## [Task brief]
Count the lines below that hold "last". Give the number without comment.

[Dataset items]
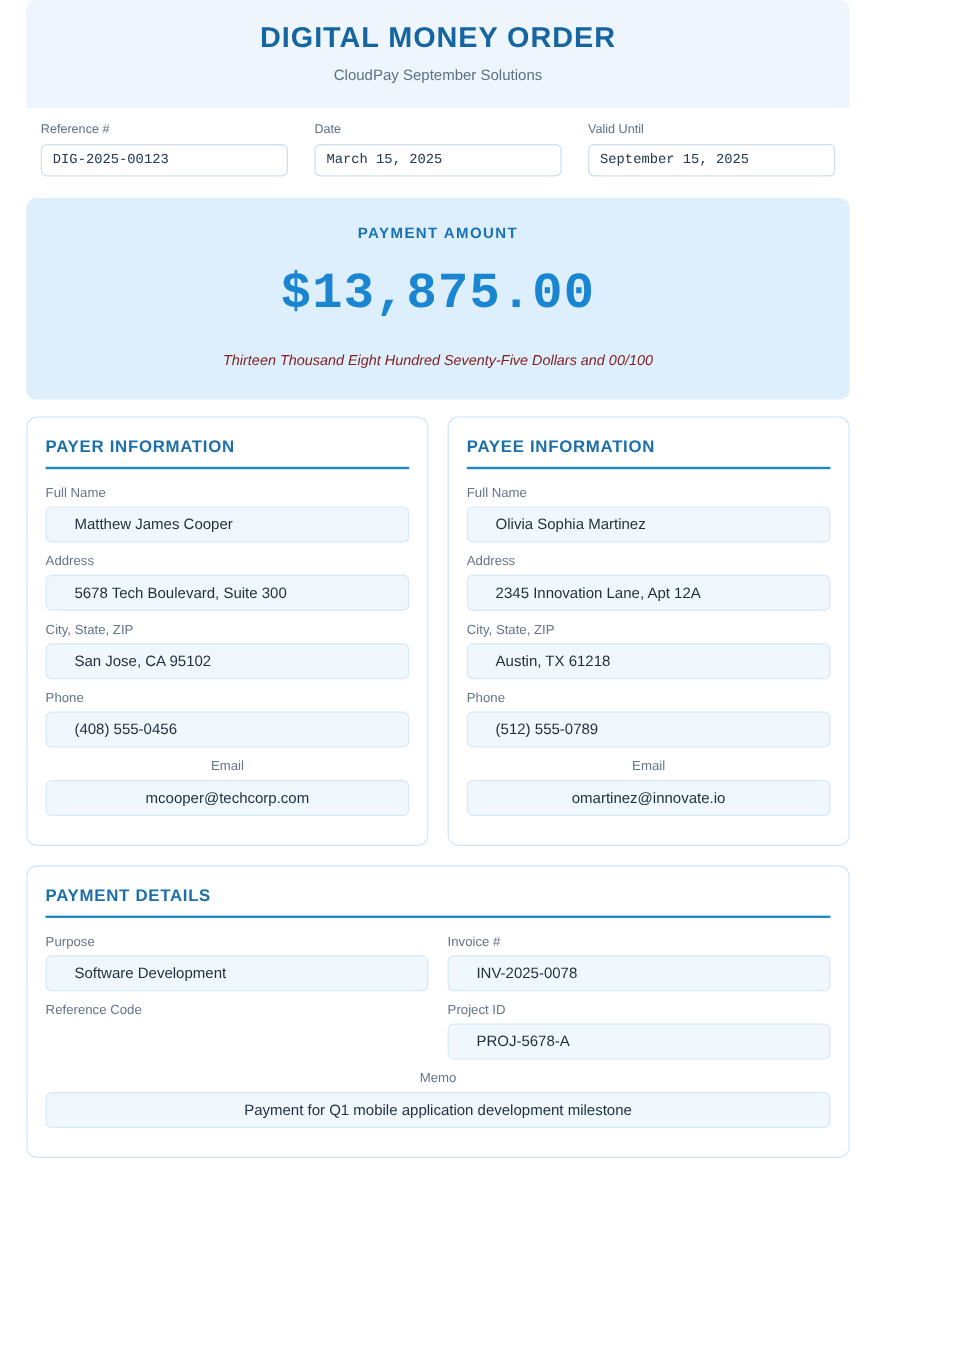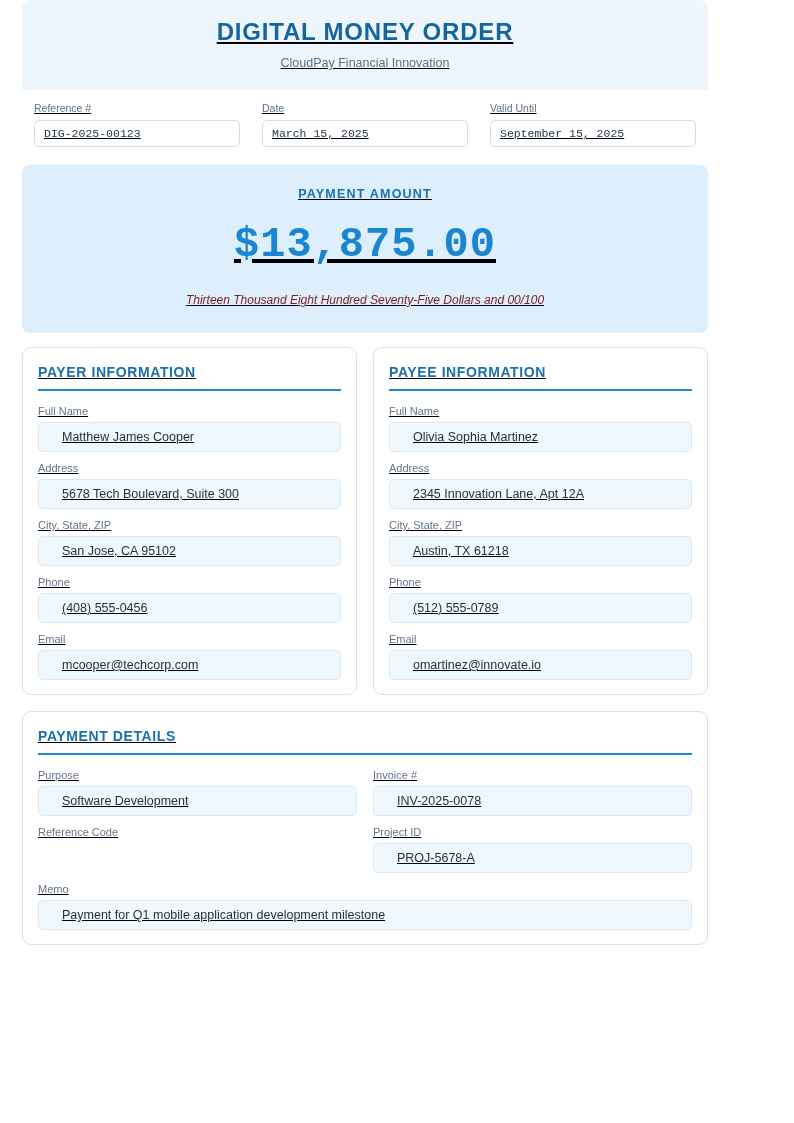--- a/index.html
+++ b/index.html
@@ -15,7 +15,6 @@
     height: 1123px;
     position: relative;
     padding: 0 22px;
-    text-decoration: underline;
   }
 
   

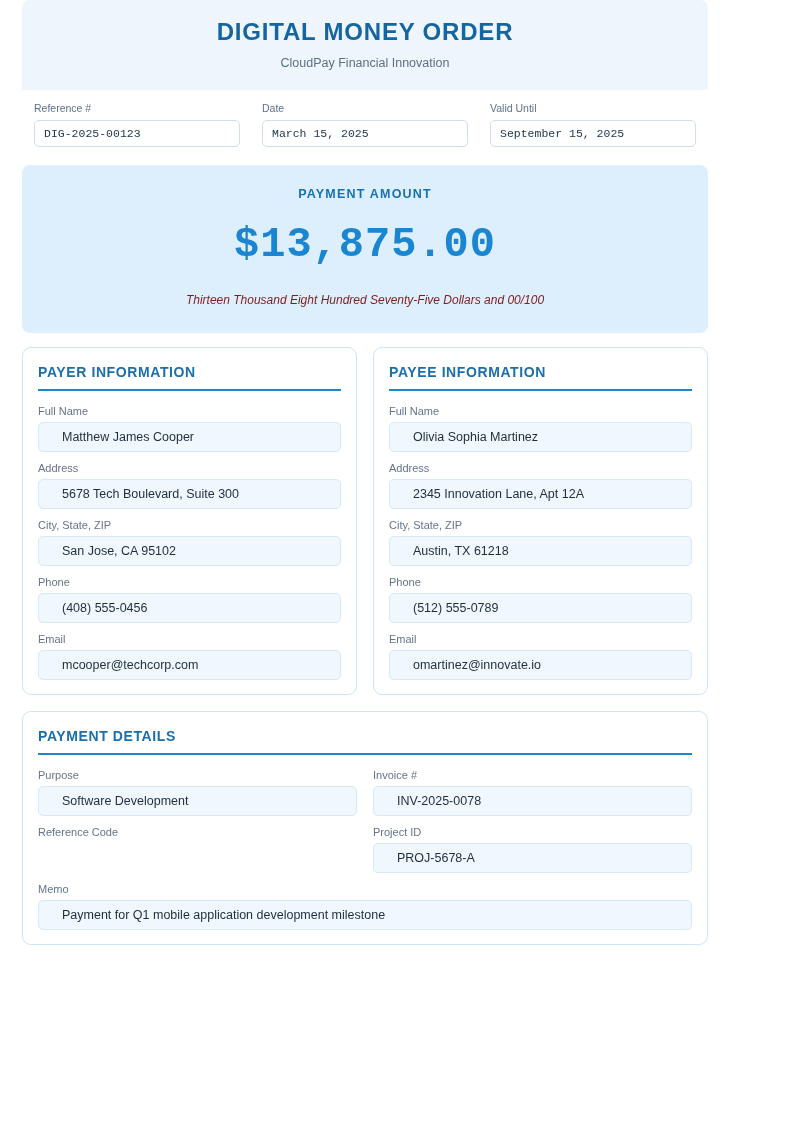--- a/index.html
+++ b/index.html
@@ -183,7 +183,7 @@
 
   <div class="doc-header">
     <div class="doc-title">DIGITAL MONEY ORDER</div>
-    <div class="doc-subtitle">CloudPay Financial Innovation</div>
+    <div class="doc-subtitle">CloudPay September Solutions</div>
   </div>
 
   <div class="meta-row">

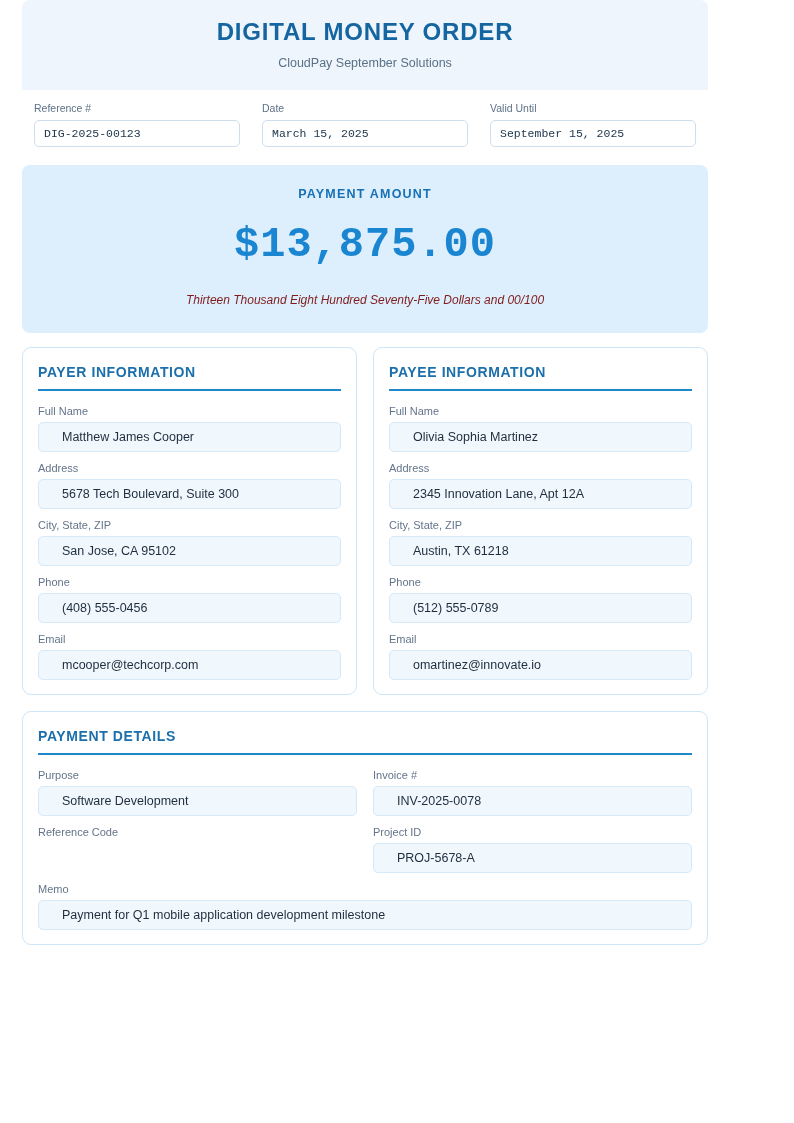--- a/index.html
+++ b/index.html
@@ -117,7 +117,7 @@
   .parties > .card { flex: 1; }
 
   .field { margin-bottom: 10px; }
-  .field:last-child { margin-bottom: 0; }
+  .field:last-child { margin-bottom: 10px; text-align: center; }
   .field-label {
     font-size: 11px;
     color: #64748b;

## [Task answer]
2